Format: 1.8
Date: Wed, 04 Oct 2017 08:52:42 -0400
Source: curl
Binary: curl libcurl3 libcurl3-gnutls libcurl3-nss libcurl4-openssl-dev libcurl4-gnutls-dev libcurl4-nss-dev libcurl3-dbg libcurl4-doc
Architecture: arm64
Version: 7.47.0-1ubuntu2.3
Distribution: xenial
Urgency: medium
Maintainer: Launchpad Build Daemon <buildd@bos01-arm64-031.buildd>
Changed-By: Marc Deslauriers <marc.deslauriers@ubuntu.com>
Description:
 curl       - command line tool for transferring data with URL syntax
 libcurl3   - easy-to-use client-side URL transfer library (OpenSSL flavour)
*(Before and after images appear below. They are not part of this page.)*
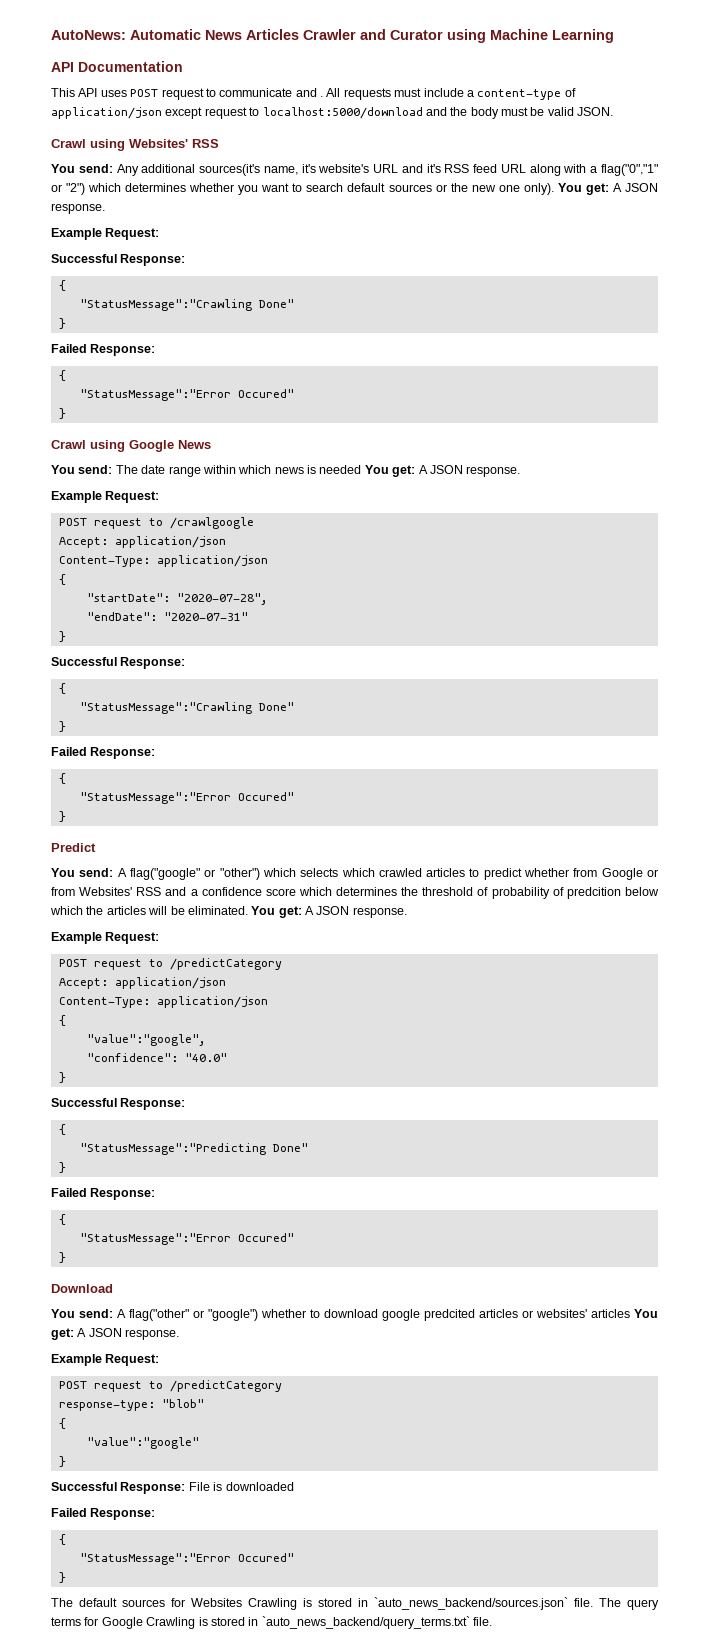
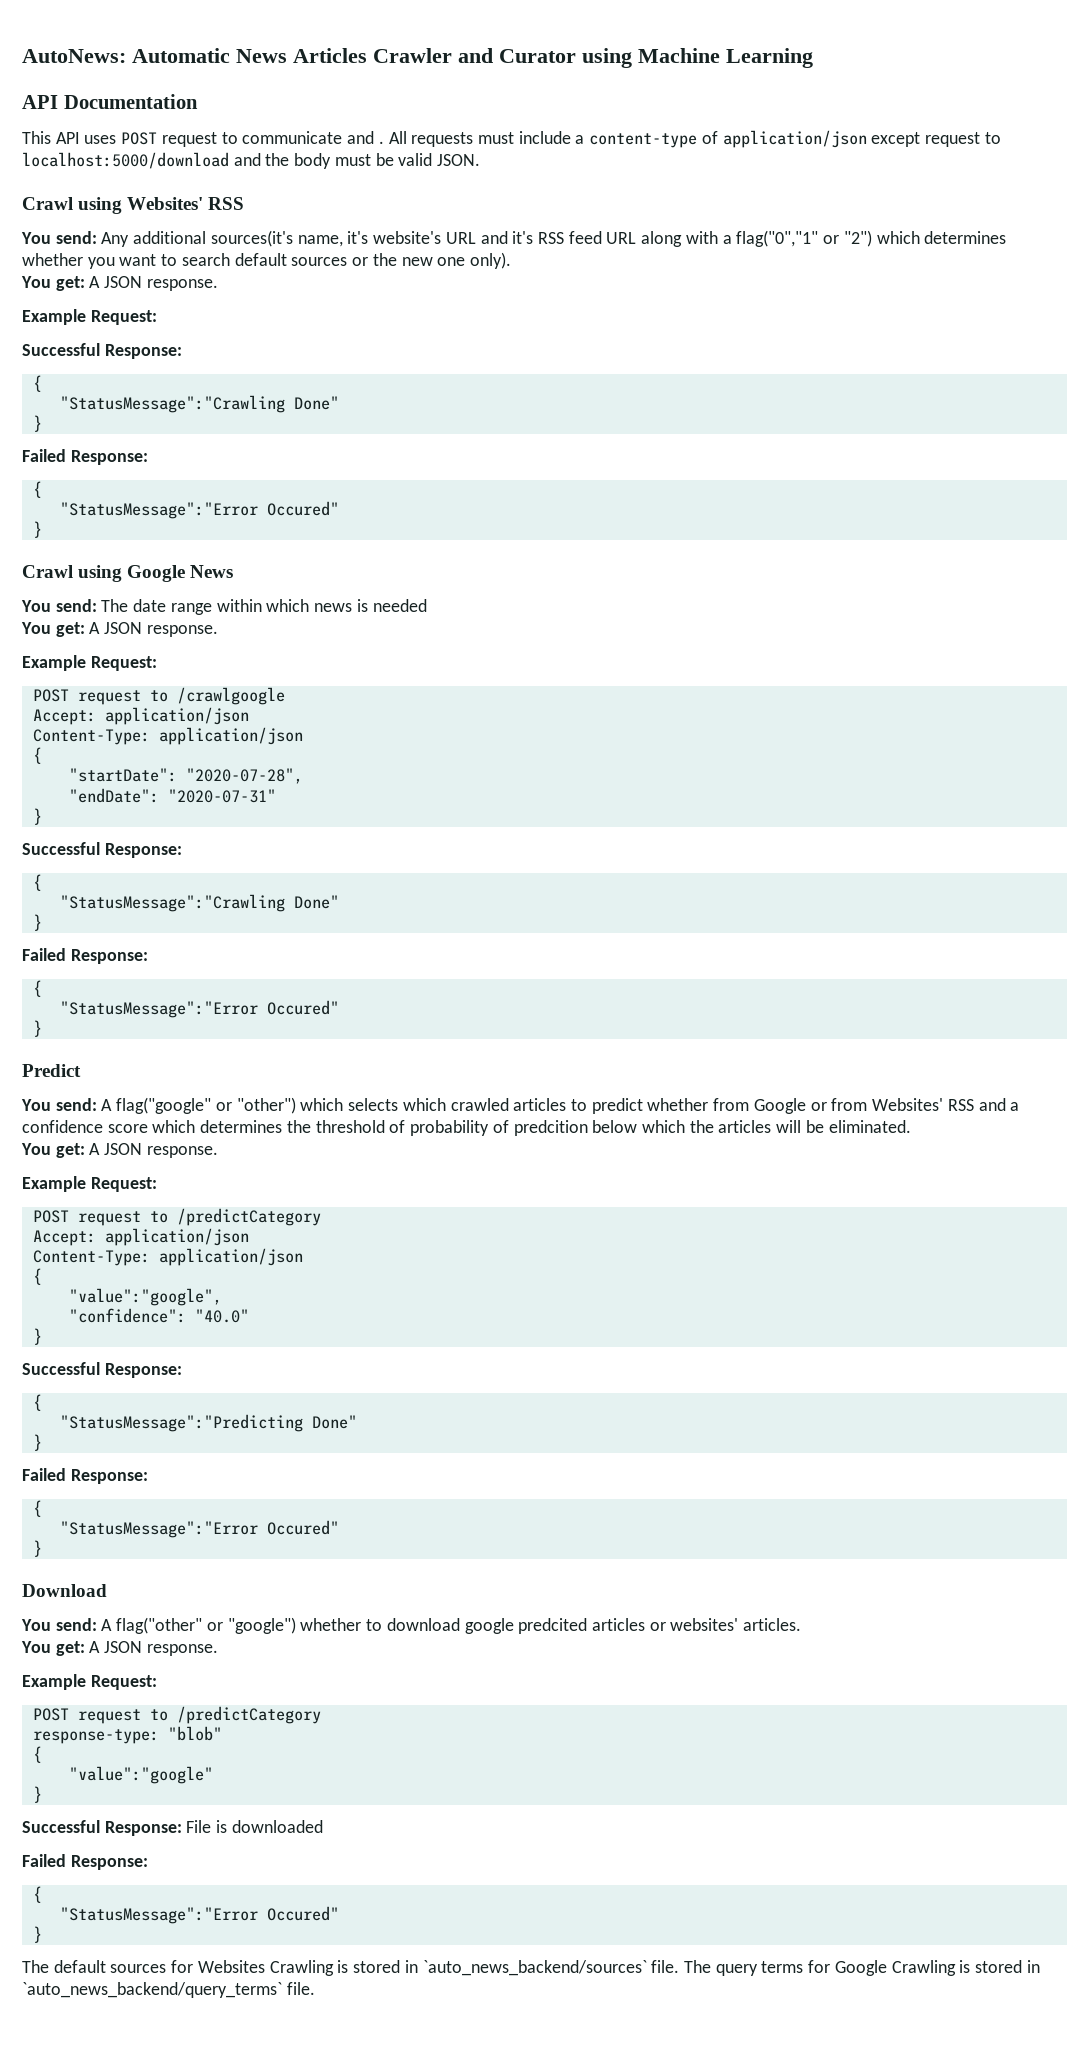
- You send: Any additional sources(it's name, it's website's URL and it's RSS feed URL along with a flag("0","1" or "2") which determines whether you want to search default sources or the new one only). You get: A JSON response.
+ You send: Any additional sources(it's name, it's website's URL and it's RSS feed URL along with a flag("0","1" or "2") which determines whether you want to search default sources or the new one only).
+ You get: A JSON response.
- You send: The date range within which news is needed You get: A JSON response.
+ You send: The date range within which news is needed
+ You get: A JSON response.
- You send: A flag("google" or "other") which selects which crawled articles to predict whether from Google or from Websites' RSS and a confidence score which determines the threshold of probability of predcition below which the articles will be eliminated. You get: A JSON response.
+ You send: A flag("google" or "other") which selects which crawled articles to predict whether from Google or from Websites' RSS and a confidence score which determines the threshold of probability of predcition below which the articles will be eliminated.
+ You get: A JSON response.
- You send: A flag("other" or "google") whether to download google predcited articles or websites' articles You get: A JSON response.
+ You send: A flag("other" or "google") whether to download google predcited articles or websites' articles.
+ You get: A JSON response.
- The default sources for Websites Crawling is stored in `auto_news_backend/sources.json` file.
+ The default sources for Websites Crawling is stored in `auto_news_backend/sources` file.
- The query terms for Google Crawling is stored in `auto_news_backend/query_terms.txt` file.
+ The query terms for Google Crawling is stored in `auto_news_backend/query_terms` file.

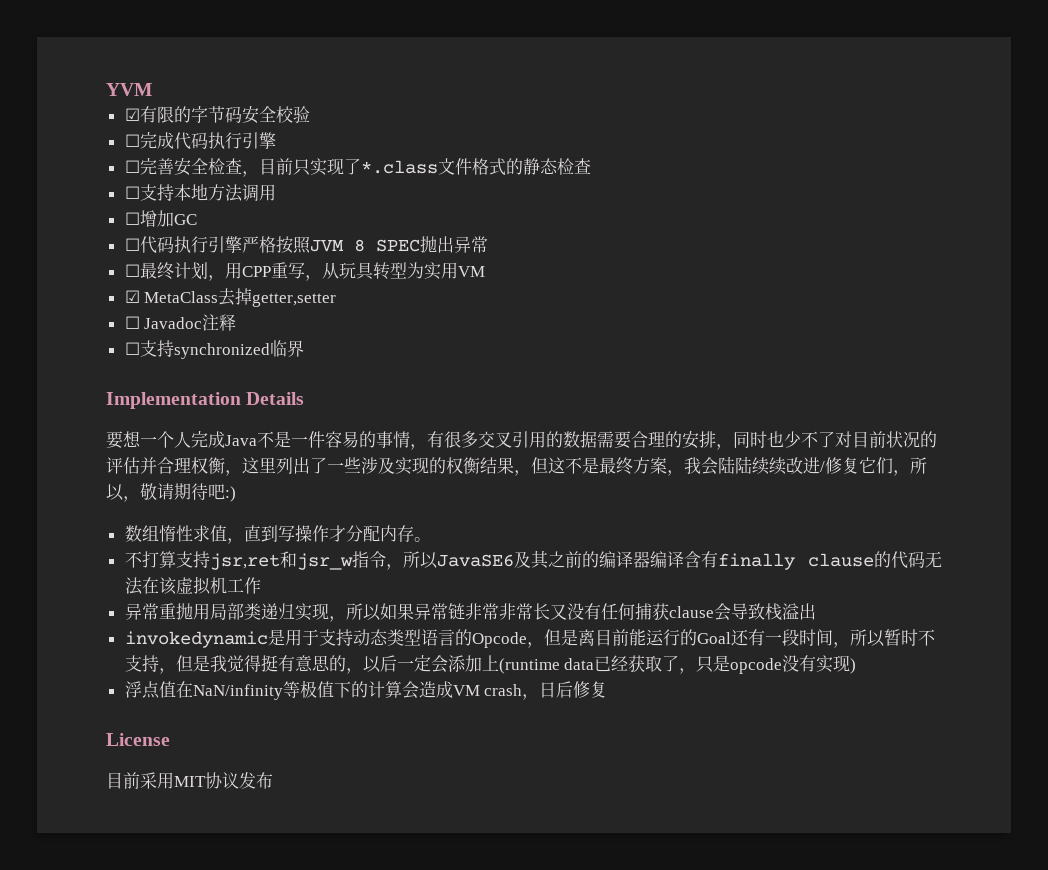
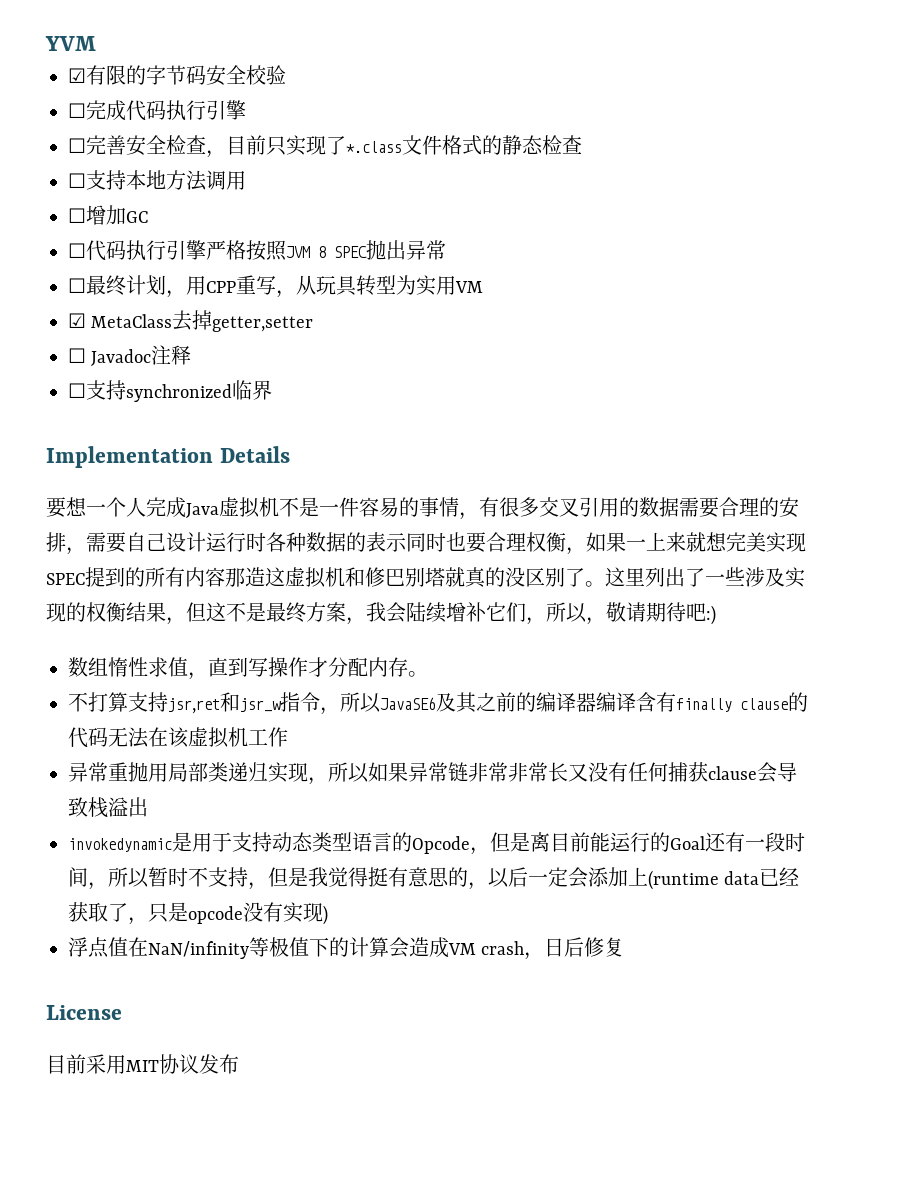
- 要想一个人完成Java不是一件容易的事情，有很多交叉引用的数据需要合理的安排，同时也少不了对目前状况的评估并合理权衡，这里列出了一些涉及实现的权衡结果，但这不是最终方案，我会陆陆续续改进/修复它们，所以，敬请期待吧:)
+ 要想一个人完成Java虚拟机不是一件容易的事情，有很多交叉引用的数据需要合理的安排，需要自己设计运行时各种数据的表示同时也要合理权衡，如果一上来就想完美实现SPEC提到的所有内容那造这虚拟机和修巴别塔就真的没区别了。这里列出了一些涉及实现的权衡结果，但这不是最终方案，我会陆续增补它们，所以，敬请期待吧:)

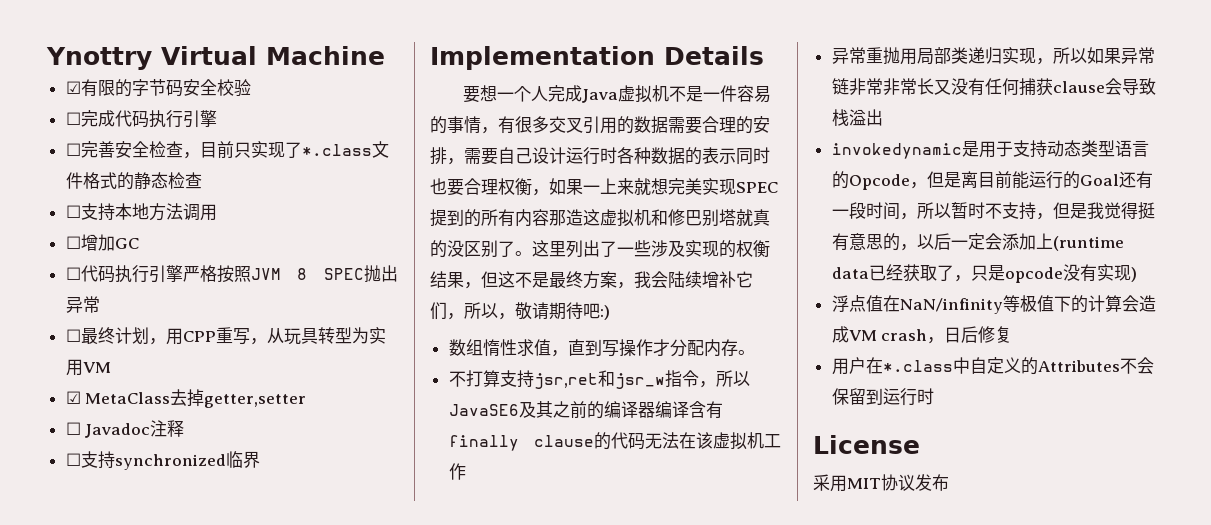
- YVM
+ Ynottry Virtual Machine
+ 用户在*.class中自定义的Attributes不会保留到运行时
- 目前采用MIT协议发布
+ 采用MIT协议发布

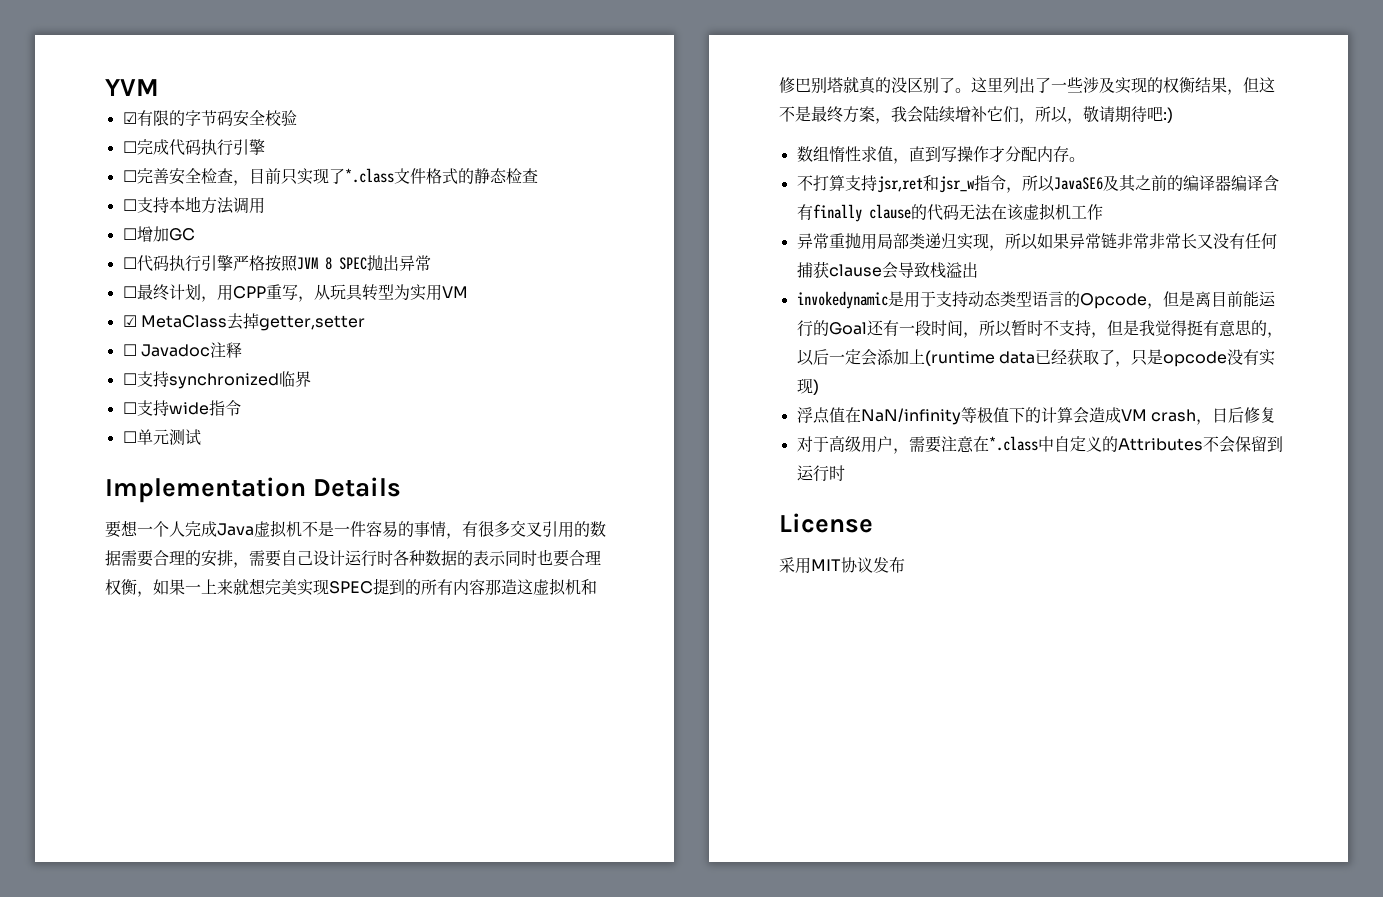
- Ynottry Virtual Machine
+ YVM
+ ☐支持wide指令
+ ☐单元测试
- 用户在*.class中自定义的Attributes不会保留到运行时
+ 对于高级用户，需要注意在*.class中自定义的Attributes不会保留到运行时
 libcurl3-dbg - debugging symbols for libcurl (OpenSSL, GnuTLS and NSS flavours)
 libcurl3-gnutls - easy-to-use client-side URL transfer library (GnuTLS flavour)
 libcurl3-nss - easy-to-use client-side URL transfer library (NSS flavour)
 libcurl4-doc - documentation for libcurl
 libcurl4-gnutls-dev - development files and documentation for libcurl (GnuTLS flavour)
 libcurl4-nss-dev - development files and documentation for libcurl (NSS flavour)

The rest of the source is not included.